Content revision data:
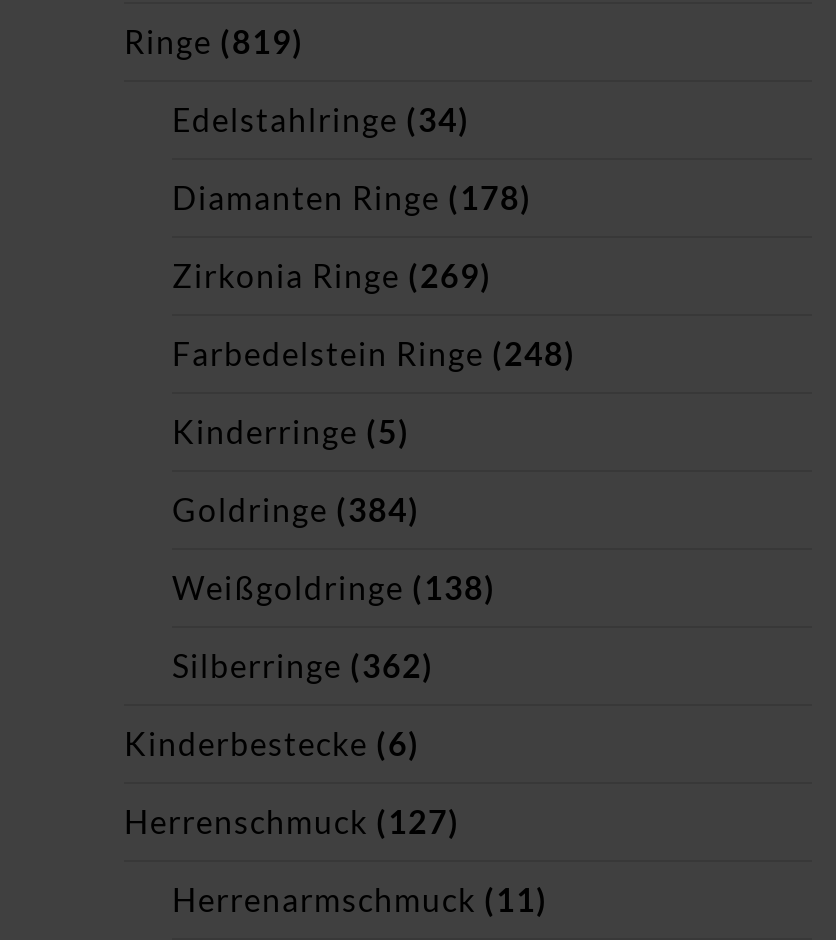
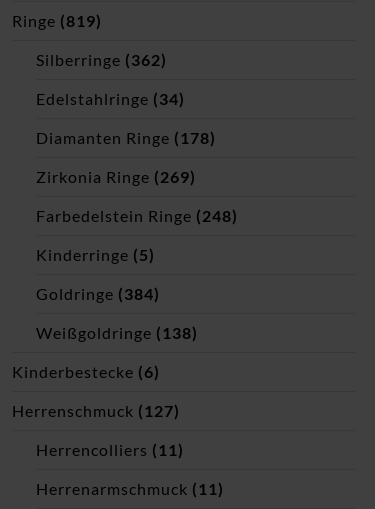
+ Silberringe (362)

- Silberringe (362)

+ Herrencolliers (11)
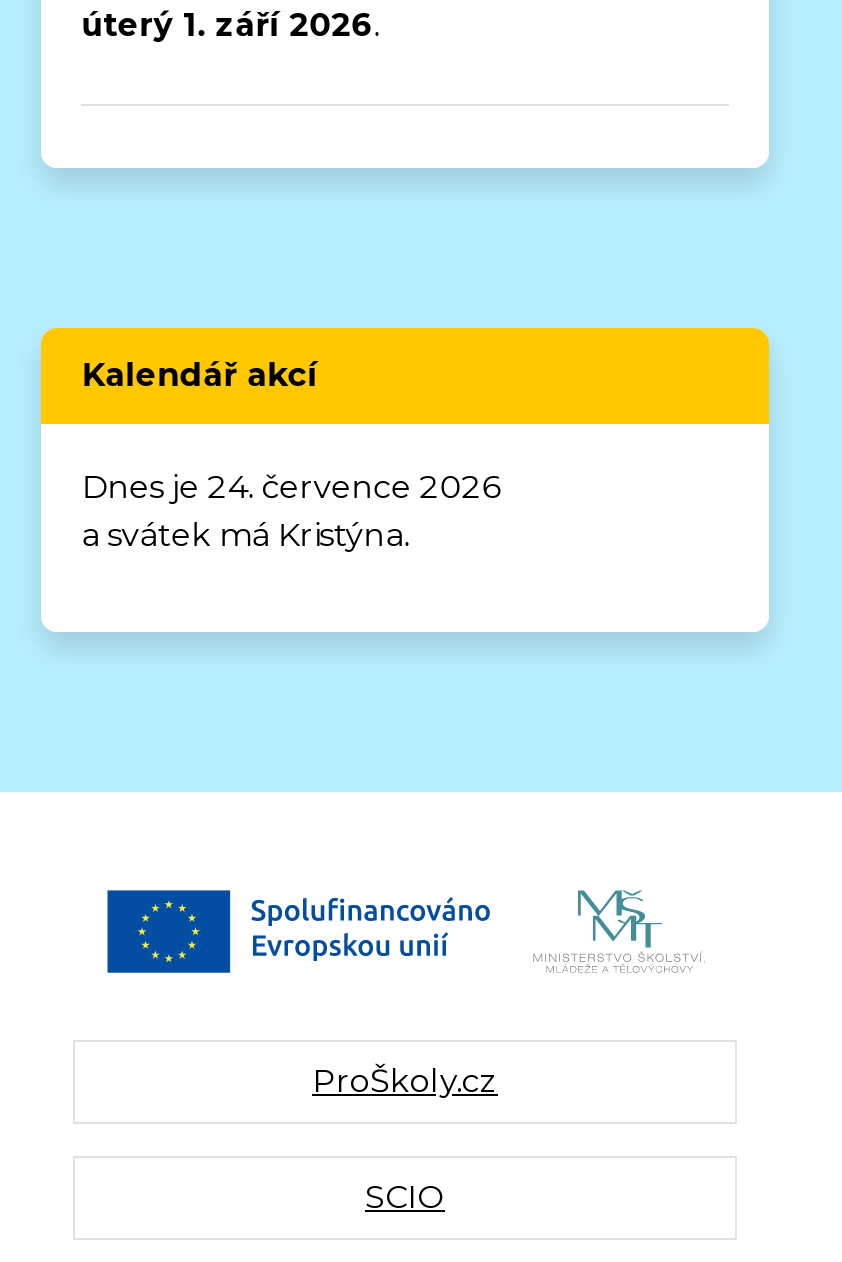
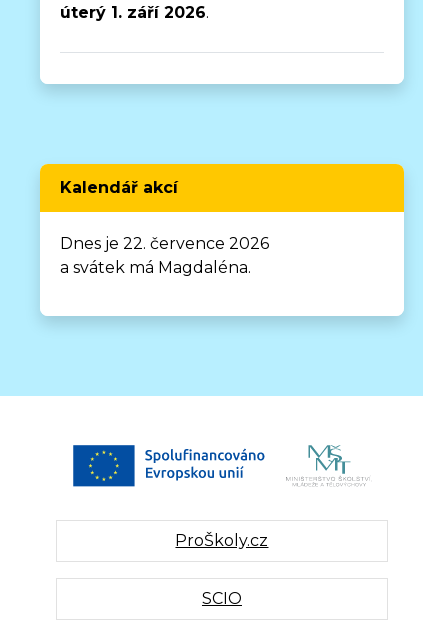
- Dnes je 24. července 2026
+ Dnes je 22. července 2026

- a svátek má Kristýna.
+ a svátek má Magdaléna.
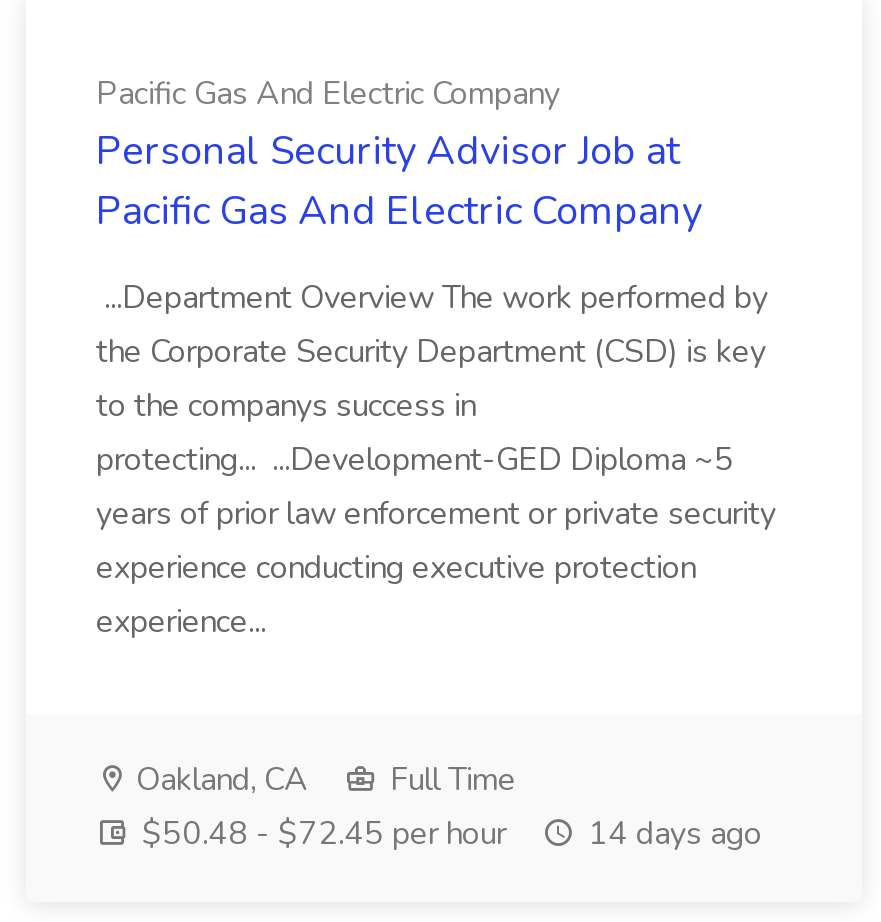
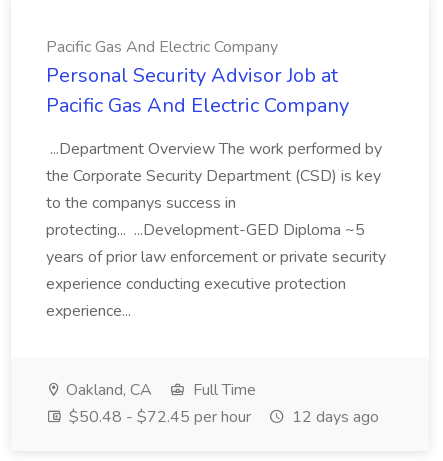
- $50.48 - $72.45 per hour 14 days ago
+ $50.48 - $72.45 per hour 12 days ago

WHAT YOU WILL DO: Output all the entries above verbatim, please. No images.

OUTPUT:
+ Silberringe (362)

- Silberringe (362)

+ Herrencolliers (11)
- Dnes je 24. července 2026
+ Dnes je 22. července 2026

- a svátek má Kristýna.
+ a svátek má Magdaléna.
- $50.48 - $72.45 per hour 14 days ago
+ $50.48 - $72.45 per hour 12 days ago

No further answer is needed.